Just a couple of ideas about reed warpage and curing as I clean out my
inbox:
The combination of dense epidermis and more mealy inner wood (a term I use
loosely, since arundo donax is actually a grass) forms a laminate similar
to the metal laminate used in a household thermostat. Only instead of
temperature affecting the movement of the two materials, humidity affects
them. For that reason, one cannot ever assume that "all of the warpage is
out of the reed" as a result of curing or whatever--it just isn't so.
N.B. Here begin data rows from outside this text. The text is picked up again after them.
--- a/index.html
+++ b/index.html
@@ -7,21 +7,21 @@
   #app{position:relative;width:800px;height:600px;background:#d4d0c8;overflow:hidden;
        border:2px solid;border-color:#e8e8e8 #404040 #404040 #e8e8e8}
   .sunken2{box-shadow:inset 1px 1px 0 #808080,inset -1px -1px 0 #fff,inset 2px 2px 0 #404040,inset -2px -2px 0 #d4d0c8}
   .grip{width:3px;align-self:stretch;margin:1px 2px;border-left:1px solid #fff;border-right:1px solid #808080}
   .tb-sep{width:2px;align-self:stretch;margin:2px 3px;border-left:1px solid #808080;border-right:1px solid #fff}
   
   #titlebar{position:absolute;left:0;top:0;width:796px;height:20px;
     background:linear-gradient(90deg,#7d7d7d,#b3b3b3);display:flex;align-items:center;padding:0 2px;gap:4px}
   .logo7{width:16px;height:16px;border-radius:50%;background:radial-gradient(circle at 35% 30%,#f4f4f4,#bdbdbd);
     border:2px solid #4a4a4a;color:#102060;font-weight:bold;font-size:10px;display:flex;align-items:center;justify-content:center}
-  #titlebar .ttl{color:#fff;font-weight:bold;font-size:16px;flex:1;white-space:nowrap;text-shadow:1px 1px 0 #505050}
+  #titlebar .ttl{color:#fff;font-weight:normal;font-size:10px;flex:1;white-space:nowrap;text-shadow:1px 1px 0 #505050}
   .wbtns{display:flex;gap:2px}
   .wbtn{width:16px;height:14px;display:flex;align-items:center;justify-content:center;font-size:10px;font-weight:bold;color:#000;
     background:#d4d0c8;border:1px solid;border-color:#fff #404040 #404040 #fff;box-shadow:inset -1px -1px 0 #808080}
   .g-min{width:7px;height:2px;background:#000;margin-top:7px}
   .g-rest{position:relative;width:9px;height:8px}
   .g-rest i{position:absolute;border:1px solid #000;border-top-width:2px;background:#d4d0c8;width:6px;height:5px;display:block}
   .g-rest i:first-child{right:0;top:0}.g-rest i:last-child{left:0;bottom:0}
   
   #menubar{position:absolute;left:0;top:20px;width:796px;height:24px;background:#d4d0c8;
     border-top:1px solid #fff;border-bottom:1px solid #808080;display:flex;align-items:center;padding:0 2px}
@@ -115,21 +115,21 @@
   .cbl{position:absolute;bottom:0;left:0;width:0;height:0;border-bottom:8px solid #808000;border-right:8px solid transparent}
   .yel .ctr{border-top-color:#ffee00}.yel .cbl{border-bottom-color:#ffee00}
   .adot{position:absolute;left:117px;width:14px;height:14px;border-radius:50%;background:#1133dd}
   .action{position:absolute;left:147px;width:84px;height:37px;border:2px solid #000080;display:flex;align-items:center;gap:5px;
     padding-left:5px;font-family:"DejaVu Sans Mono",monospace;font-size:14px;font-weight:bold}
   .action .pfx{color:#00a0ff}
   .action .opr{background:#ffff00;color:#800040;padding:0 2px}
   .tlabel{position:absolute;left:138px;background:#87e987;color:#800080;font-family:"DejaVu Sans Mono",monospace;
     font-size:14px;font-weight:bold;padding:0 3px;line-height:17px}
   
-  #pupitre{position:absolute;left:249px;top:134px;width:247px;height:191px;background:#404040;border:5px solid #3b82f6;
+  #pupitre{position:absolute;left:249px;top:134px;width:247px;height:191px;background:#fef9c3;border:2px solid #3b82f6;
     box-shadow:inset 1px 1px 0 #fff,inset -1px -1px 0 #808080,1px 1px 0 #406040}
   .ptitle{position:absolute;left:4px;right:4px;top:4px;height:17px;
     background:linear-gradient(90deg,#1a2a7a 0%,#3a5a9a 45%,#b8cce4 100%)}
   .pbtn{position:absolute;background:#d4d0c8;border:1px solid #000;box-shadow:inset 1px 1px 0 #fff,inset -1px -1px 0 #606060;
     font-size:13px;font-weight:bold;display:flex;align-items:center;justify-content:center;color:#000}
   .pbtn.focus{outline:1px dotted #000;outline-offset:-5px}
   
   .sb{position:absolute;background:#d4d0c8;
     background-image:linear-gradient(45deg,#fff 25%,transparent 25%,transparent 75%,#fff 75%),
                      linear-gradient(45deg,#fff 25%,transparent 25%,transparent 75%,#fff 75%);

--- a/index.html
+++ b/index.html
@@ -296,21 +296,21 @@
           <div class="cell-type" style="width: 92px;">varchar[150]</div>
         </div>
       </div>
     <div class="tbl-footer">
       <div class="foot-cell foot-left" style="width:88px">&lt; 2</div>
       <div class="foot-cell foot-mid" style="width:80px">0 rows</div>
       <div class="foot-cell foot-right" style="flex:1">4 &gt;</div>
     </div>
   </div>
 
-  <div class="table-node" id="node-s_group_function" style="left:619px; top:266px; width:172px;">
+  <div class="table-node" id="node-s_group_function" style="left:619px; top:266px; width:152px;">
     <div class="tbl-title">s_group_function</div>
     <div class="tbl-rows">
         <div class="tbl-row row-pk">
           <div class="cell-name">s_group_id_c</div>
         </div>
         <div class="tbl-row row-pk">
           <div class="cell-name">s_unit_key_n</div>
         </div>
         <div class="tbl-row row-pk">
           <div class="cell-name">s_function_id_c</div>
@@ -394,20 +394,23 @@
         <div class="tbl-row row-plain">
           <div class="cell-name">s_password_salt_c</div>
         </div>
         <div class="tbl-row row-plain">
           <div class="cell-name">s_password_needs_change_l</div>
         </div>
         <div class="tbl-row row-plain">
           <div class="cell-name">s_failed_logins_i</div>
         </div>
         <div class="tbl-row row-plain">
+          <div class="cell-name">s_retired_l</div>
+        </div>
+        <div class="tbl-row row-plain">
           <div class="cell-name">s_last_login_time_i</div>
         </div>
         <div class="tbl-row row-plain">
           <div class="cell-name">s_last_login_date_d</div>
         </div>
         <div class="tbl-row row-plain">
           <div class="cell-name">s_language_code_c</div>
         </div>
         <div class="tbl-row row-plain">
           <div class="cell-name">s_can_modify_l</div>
A
perfectly stable reed (remains flat on the back from playing to playing)
here in Richmond VA would immediately become very convex in a dry
climate--like Flagstaff AZ. The forces of epidermis and inner material
working against each other will be different in dry air than in more
humid.
So curing a reed blank (the major advantage of making one's own reeds)
needs to be done in the climate where it is to be played. Some people
recommend soaking in saliva--fine--the stuff in the saliva clogs up the
reed and contributes to stabilizing it. Further, the enzymes which change
starches into sugars also work on the vegetable matter from which we will
make a reed.
Another comment about putting reeds down on glass (or another nonporous
surface) to keep them flat: all wood warps toward water. So you stick a
wet reed down on glass, trapping the water between the reed and the
glass--where does the reed dry first? The thinnest parts--edges and tip.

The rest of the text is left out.